## Work instruction
Provide a verbatim copy of all the records below, leaving the images out.

## Dataset content
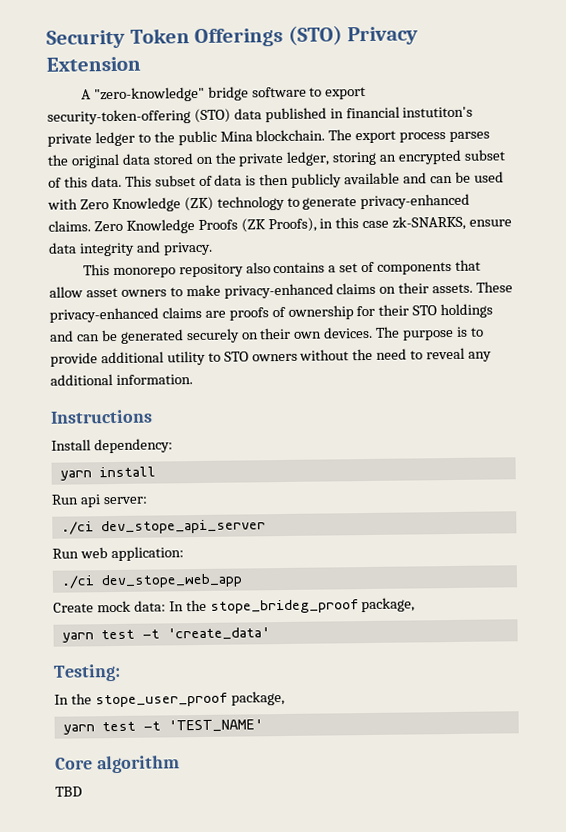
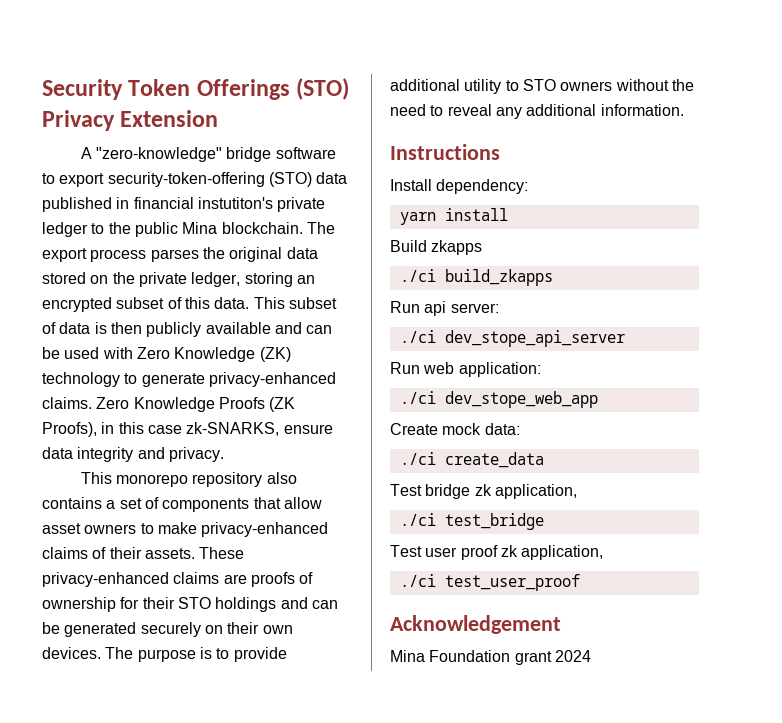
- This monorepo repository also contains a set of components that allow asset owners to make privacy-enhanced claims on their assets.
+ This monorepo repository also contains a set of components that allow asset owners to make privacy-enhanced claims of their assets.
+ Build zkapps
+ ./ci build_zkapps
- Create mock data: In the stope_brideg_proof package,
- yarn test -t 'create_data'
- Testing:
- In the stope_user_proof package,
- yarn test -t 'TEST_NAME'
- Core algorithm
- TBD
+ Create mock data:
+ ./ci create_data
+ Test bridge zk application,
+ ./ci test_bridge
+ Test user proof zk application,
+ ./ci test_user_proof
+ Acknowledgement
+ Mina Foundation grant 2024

## Solution to this problem
- This monorepo repository also contains a set of components that allow asset owners to make privacy-enhanced claims on their assets.
+ This monorepo repository also contains a set of components that allow asset owners to make privacy-enhanced claims of their assets.
+ Build zkapps
+ ./ci build_zkapps
- Create mock data: In the stope_brideg_proof package,
- yarn test -t 'create_data'
- Testing:
- In the stope_user_proof package,
- yarn test -t 'TEST_NAME'
- Core algorithm
- TBD
+ Create mock data:
+ ./ci create_data
+ Test bridge zk application,
+ ./ci test_bridge
+ Test user proof zk application,
+ ./ci test_user_proof
+ Acknowledgement
+ Mina Foundation grant 2024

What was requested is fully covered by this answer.